Shortages of skilled workers are driving demand for manufacturing robots in markets that haven’t traditionally used them, such as food and beverage, Hoff said. In other cases, customers want to get more data and more life out of existing equipment, he said.
“There’s a lot of old equipment in these facilities, 20- to 25-year-old equipment that’s running a lot of these manufacturing systems, and they were never built to spit out data,” Hoff said. “What you’ll find is that the equipment might work fine, but the control system or the [programmable logic controllers] need to be upgraded. … So for pennies on the dollar, rather than buying a brand-new machine, you can upgrade your machine.”

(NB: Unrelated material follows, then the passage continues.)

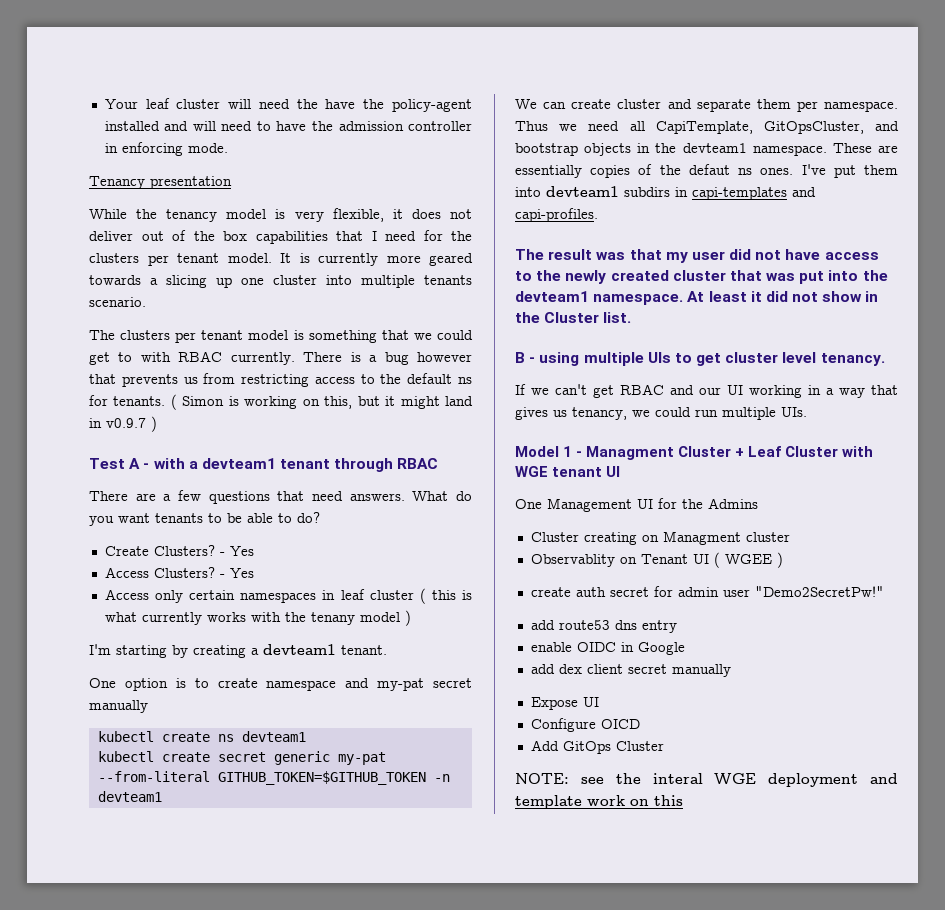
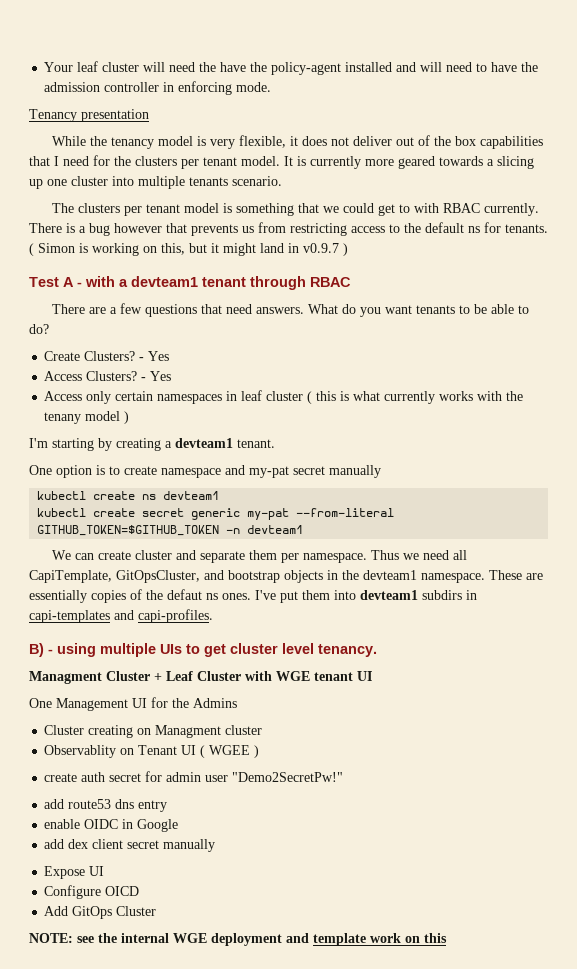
[515,249,879,263] [515,270,888,284] [515,291,879,305] [515,312,632,323] [515,352,525,363] The result was that my user did not have access to the newly created cluster that was put into the devteam1 namespace. At least it did not show in the Cluster list. // B -> [29,643,44,657] B)
[515,384,898,398] [515,407,807,420] [515,446,583,457] If we can't get RBAC and our UI working in a way that gives us tenancy, we could run multiple UIs. // Model 1 - -> (377, 650) none
[652,773,703,784] interal -> [121,933,169,943] internal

3. Looking For Smaller Projects That Demystify IoT
In many cases, getting started with IoT isn’t as complicated as it seems, said Andy Timm, digital orchestrator at New Vision, a Bloomington, Minn.-based solution provider.
Customers don’t need millions of dollars and long, expensive engagements with a global systems integrator to roll out IoT solutions, he said.
For example, a quick-serve restaurant that loses $5,000 worth of roast beef every time its finnicky refrigerator goes out could benefit from a $20-per-month solution that utilizes a sensor to send a text when the temperature gets too high, he said, noting that “there’s an infinite number of those little solutions that either exist or could exist.”
“People are starting to realize that this isn’t some mystical new shift that we have to think about in business. It’s just recognizing that there are use cases everywhere,” Timm said. “Sensors can be put on just about anything, and the return can be very quick and simple, so I think the demystification of IoT is starting to happen.”